*** RECORDS SHOWN ***

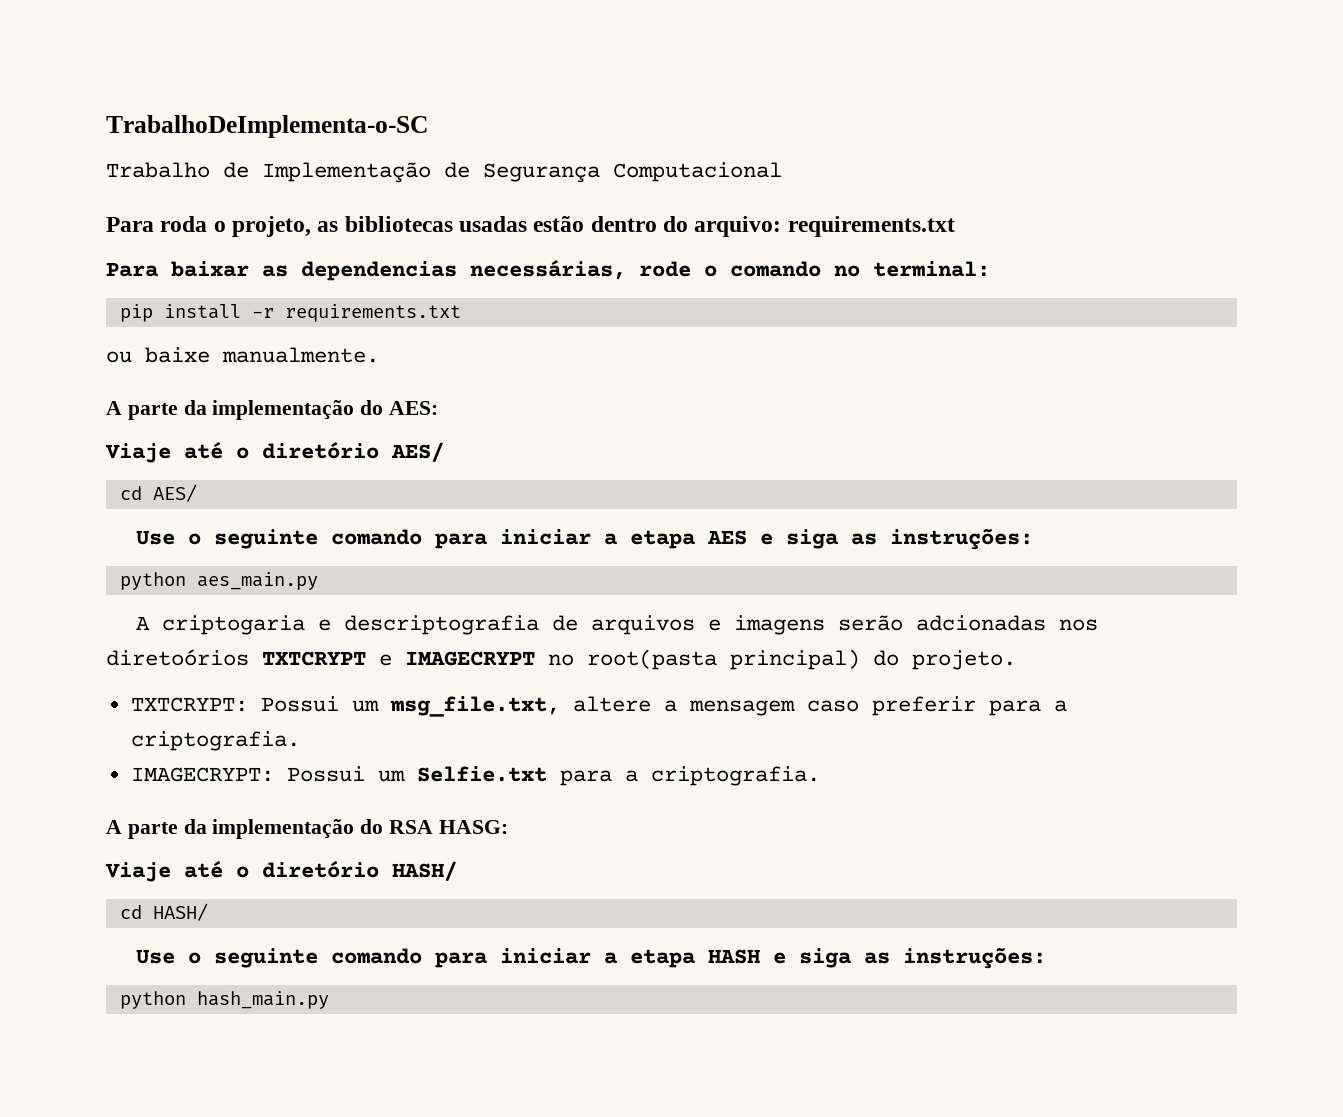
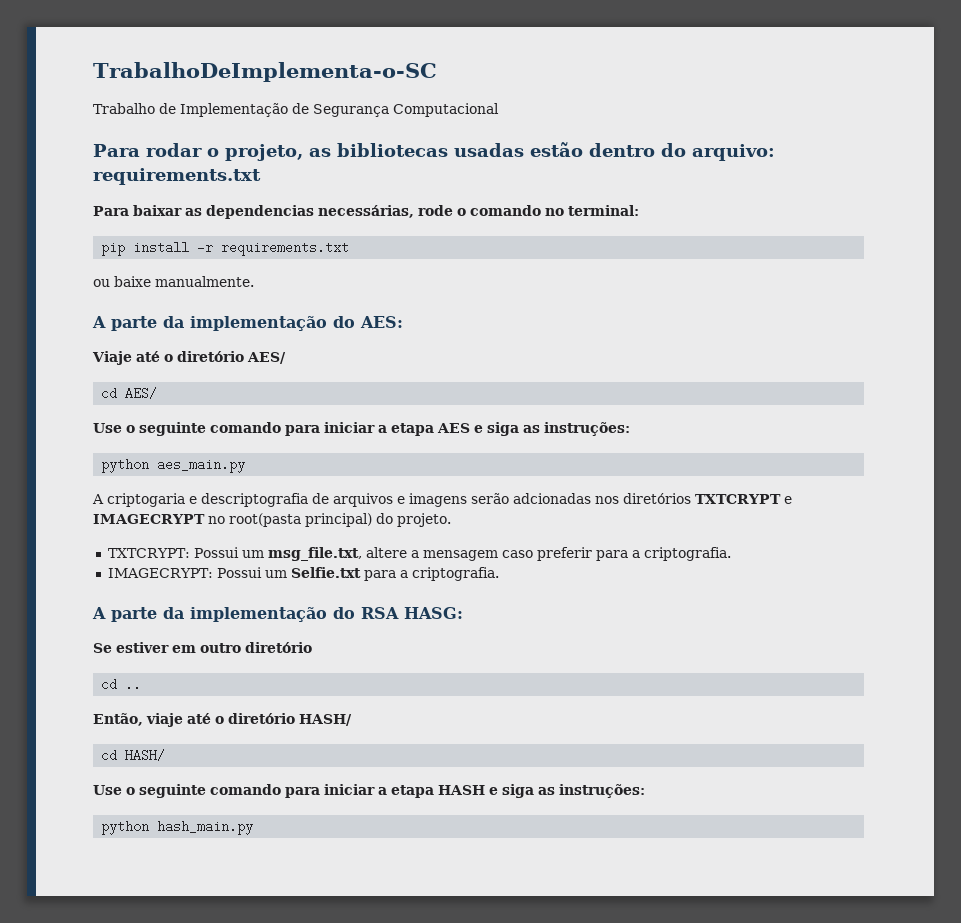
- Para roda o projeto, as bibliotecas usadas estão dentro do arquivo: requirements.txt
+ Para rodar o projeto, as bibliotecas usadas estão dentro do arquivo: requirements.txt
- A criptogaria e descriptografia de arquivos e imagens serão adcionadas nos diretoórios TXTCRYPT e IMAGECRYPT no root(pasta principal) do projeto.
+ A criptogaria e descriptografia de arquivos e imagens serão adcionadas nos diretórios TXTCRYPT e IMAGECRYPT no root(pasta principal) do projeto.
- Viaje até o diretório HASH/
+ Se estiver em outro diretório
+ cd ..
+ Então, viaje até o diretório HASH/

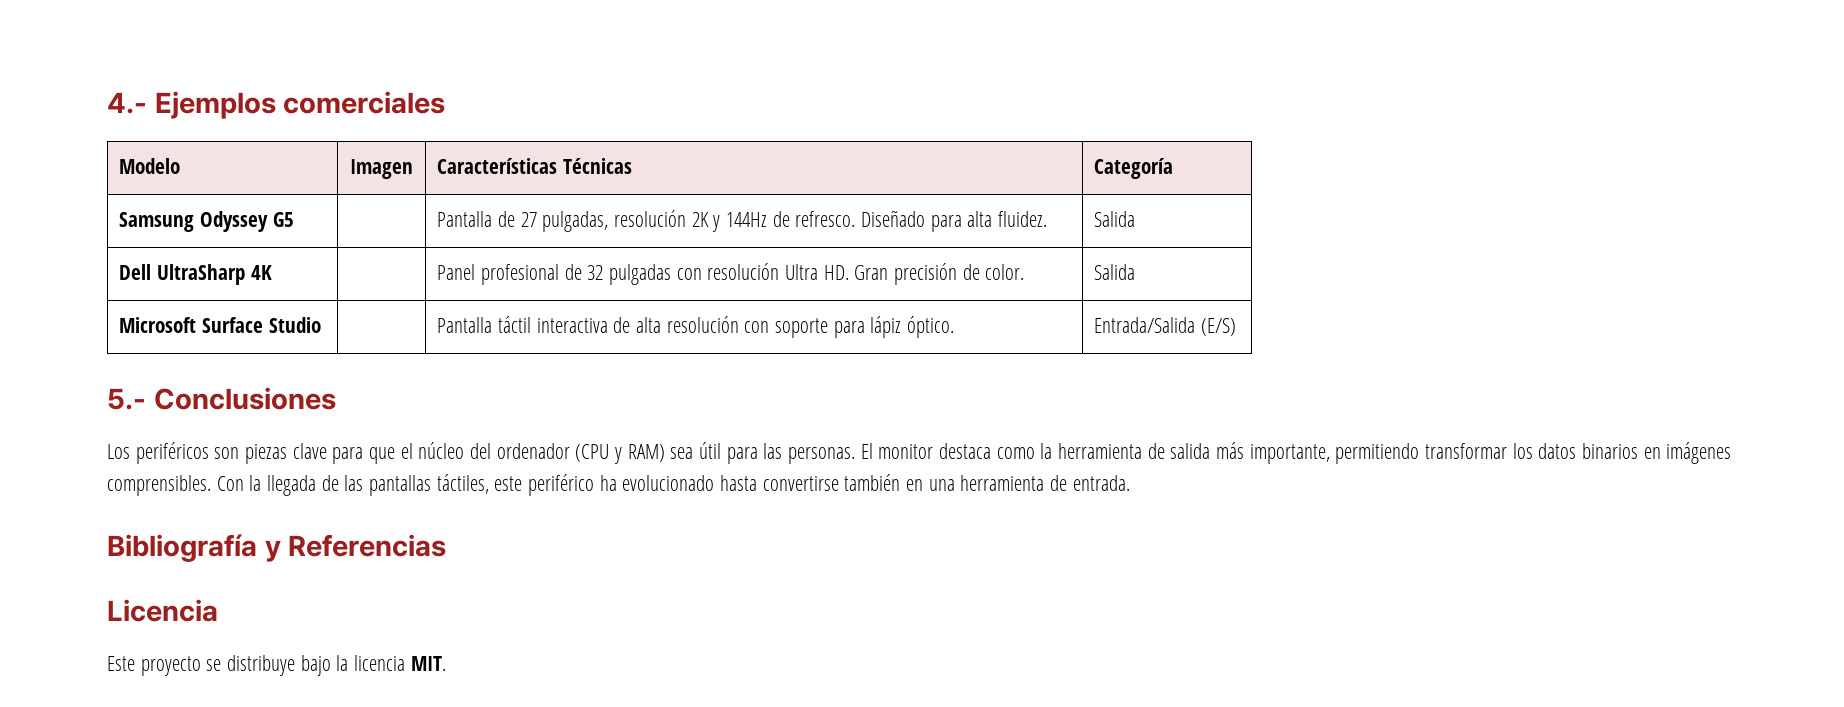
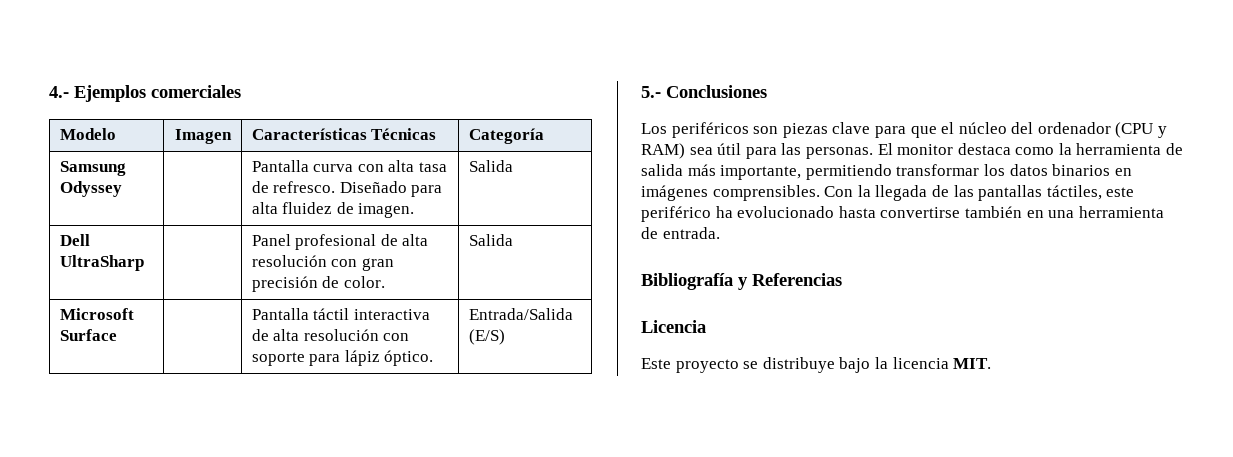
- Samsung Odyssey G5 | | Pantalla de 27 pulgadas, resolución 2K y 144Hz de refresco. Diseñado para alta fluidez. | Salida
+ Samsung Odyssey | | Pantalla curva con alta tasa de refresco. Diseñado para alta fluidez de imagen. | Salida
- Dell UltraSharp 4K | | Panel profesional de 32 pulgadas con resolución Ultra HD. Gran precisión de color. | Salida
+ Dell UltraSharp | | Panel profesional de alta resolución con gran precisión de color. | Salida
- Microsoft Surface Studio | | Pantalla táctil interactiva de alta resolución con soporte para lápiz óptico. | Entrada/Salida (E/S)
+ Microsoft Surface | | Pantalla táctil interactiva de alta resolución con soporte para lápiz óptico. | Entrada/Salida (E/S)

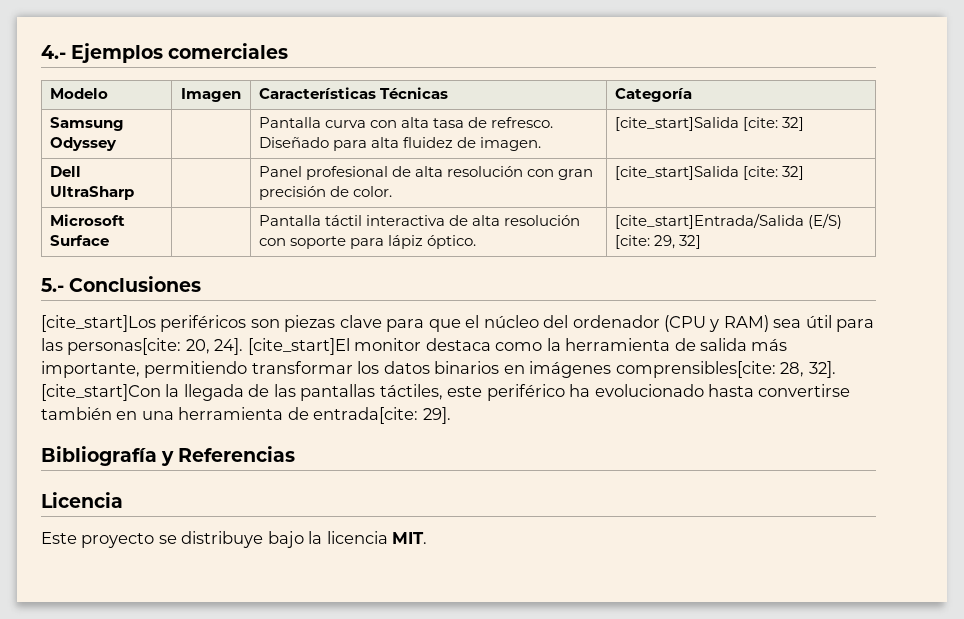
- Samsung Odyssey | | Pantalla curva con alta tasa de refresco. Diseñado para alta fluidez de imagen. | Salida
+ Samsung Odyssey | | Pantalla curva con alta tasa de refresco. Diseñado para alta fluidez de imagen. | [cite_start]Salida [cite: 32]
- Dell UltraSharp | | Panel profesional de alta resolución con gran precisión de color. | Salida
+ Dell UltraSharp | | Panel profesional de alta resolución con gran precisión de color. | [cite_start]Salida [cite: 32]
- Microsoft Surface | | Pantalla táctil interactiva de alta resolución con soporte para lápiz óptico. | Entrada/Salida (E/S)
+ Microsoft Surface | | Pantalla táctil interactiva de alta resolución con soporte para lápiz óptico. | [cite_start]Entrada/Salida (E/S) [cite: 29, 32]
- Los periféricos son piezas clave para que el núcleo del ordenador (CPU y RAM) sea útil para las personas. El monitor destaca como la herramienta de salida más importante, permitiendo transformar los datos binarios en imágenes comprensibles. Con la llegada de las pantallas táctiles, este periférico ha evolucionado hasta convertirse también en una herramienta de entrada.
+ [cite_start]Los periféricos son piezas clave para que el núcleo del ordenador (CPU y RAM) sea útil para las personas[cite: 20, 24]. [cite_start]El monitor destaca como la herramienta de salida más importante, permitiendo transformar los datos binarios en imágenes comprensibles[cite: 28, 32]. [cite_start]Con la llegada de las pantallas táctiles, este periférico ha evolucionado hasta convertirse también en una herramienta de entrada[cite: 29].

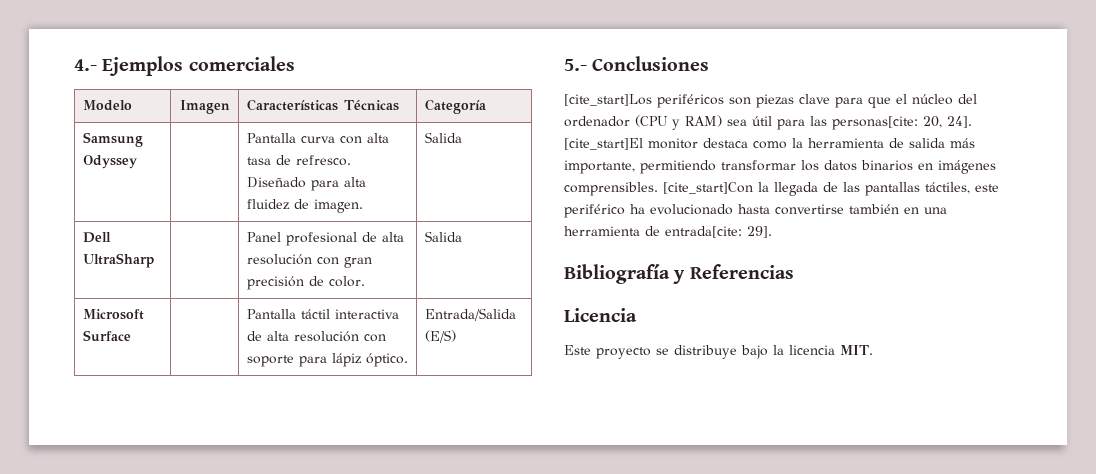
- Samsung Odyssey | | Pantalla curva con alta tasa de refresco. Diseñado para alta fluidez de imagen. | [cite_start]Salida [cite: 32]
+ Samsung Odyssey | | Pantalla curva con alta tasa de refresco. Diseñado para alta fluidez de imagen. | Salida
- Dell UltraSharp | | Panel profesional de alta resolución con gran precisión de color. | [cite_start]Salida [cite: 32]
+ Dell UltraSharp | | Panel profesional de alta resolución con gran precisión de color. | Salida
- Microsoft Surface | | Pantalla táctil interactiva de alta resolución con soporte para lápiz óptico. | [cite_start]Entrada/Salida (E/S) [cite: 29, 32]
+ Microsoft Surface | | Pantalla táctil interactiva de alta resolución con soporte para lápiz óptico. | Entrada/Salida (E/S)
- [cite_start]El monitor destaca como la herramienta de salida más importante, permitiendo transformar los datos binarios en imágenes comprensibles[cite: 28, 32].
+ [cite_start]El monitor destaca como la herramienta de salida más importante, permitiendo transformar los datos binarios en imágenes comprensibles.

***

> [EXERCISE DESCRIPTION]: Return every entry of the data above verbatim, with no images included.

> [TASK RESULT]:
- Para roda o projeto, as bibliotecas usadas estão dentro do arquivo: requirements.txt
+ Para rodar o projeto, as bibliotecas usadas estão dentro do arquivo: requirements.txt
- A criptogaria e descriptografia de arquivos e imagens serão adcionadas nos diretoórios TXTCRYPT e IMAGECRYPT no root(pasta principal) do projeto.
+ A criptogaria e descriptografia de arquivos e imagens serão adcionadas nos diretórios TXTCRYPT e IMAGECRYPT no root(pasta principal) do projeto.
- Viaje até o diretório HASH/
+ Se estiver em outro diretório
+ cd ..
+ Então, viaje até o diretório HASH/

- Samsung Odyssey G5 | | Pantalla de 27 pulgadas, resolución 2K y 144Hz de refresco. Diseñado para alta fluidez. | Salida
+ Samsung Odyssey | | Pantalla curva con alta tasa de refresco. Diseñado para alta fluidez de imagen. | Salida
- Dell UltraSharp 4K | | Panel profesional de 32 pulgadas con resolución Ultra HD. Gran precisión de color. | Salida
+ Dell UltraSharp | | Panel profesional de alta resolución con gran precisión de color. | Salida
- Microsoft Surface Studio | | Pantalla táctil interactiva de alta resolución con soporte para lápiz óptico. | Entrada/Salida (E/S)
+ Microsoft Surface | | Pantalla táctil interactiva de alta resolución con soporte para lápiz óptico. | Entrada/Salida (E/S)

- Samsung Odyssey | | Pantalla curva con alta tasa de refresco. Diseñado para alta fluidez de imagen. | Salida
+ Samsung Odyssey | | Pantalla curva con alta tasa de refresco. Diseñado para alta fluidez de imagen. | [cite_start]Salida [cite: 32]
- Dell UltraSharp | | Panel profesional de alta resolución con gran precisión de color. | Salida
+ Dell UltraSharp | | Panel profesional de alta resolución con gran precisión de color. | [cite_start]Salida [cite: 32]
- Microsoft Surface | | Pantalla táctil interactiva de alta resolución con soporte para lápiz óptico. | Entrada/Salida (E/S)
+ Microsoft Surface | | Pantalla táctil interactiva de alta resolución con soporte para lápiz óptico. | [cite_start]Entrada/Salida (E/S) [cite: 29, 32]
- Los periféricos son piezas clave para que el núcleo del ordenador (CPU y RAM) sea útil para las personas. El monitor destaca como la herramienta de salida más importante, permitiendo transformar los datos binarios en imágenes comprensibles. Con la llegada de las pantallas táctiles, este periférico ha evolucionado hasta convertirse también en una herramienta de entrada.
+ [cite_start]Los periféricos son piezas clave para que el núcleo del ordenador (CPU y RAM) sea útil para las personas[cite: 20, 24]. [cite_start]El monitor destaca como la herramienta de salida más importante, permitiendo transformar los datos binarios en imágenes comprensibles[cite: 28, 32]. [cite_start]Con la llegada de las pantallas táctiles, este periférico ha evolucionado hasta convertirse también en una herramienta de entrada[cite: 29].

- Samsung Odyssey | | Pantalla curva con alta tasa de refresco. Diseñado para alta fluidez de imagen. | [cite_start]Salida [cite: 32]
+ Samsung Odyssey | | Pantalla curva con alta tasa de refresco. Diseñado para alta fluidez de imagen. | Salida
- Dell UltraSharp | | Panel profesional de alta resolución con gran precisión de color. | [cite_start]Salida [cite: 32]
+ Dell UltraSharp | | Panel profesional de alta resolución con gran precisión de color. | Salida
- Microsoft Surface | | Pantalla táctil interactiva de alta resolución con soporte para lápiz óptico. | [cite_start]Entrada/Salida (E/S) [cite: 29, 32]
+ Microsoft Surface | | Pantalla táctil interactiva de alta resolución con soporte para lápiz óptico. | Entrada/Salida (E/S)
- [cite_start]El monitor destaca como la herramienta de salida más importante, permitiendo transformar los datos binarios en imágenes comprensibles[cite: 28, 32].
+ [cite_start]El monitor destaca como la herramienta de salida más importante, permitiendo transformar los datos binarios en imágenes comprensibles.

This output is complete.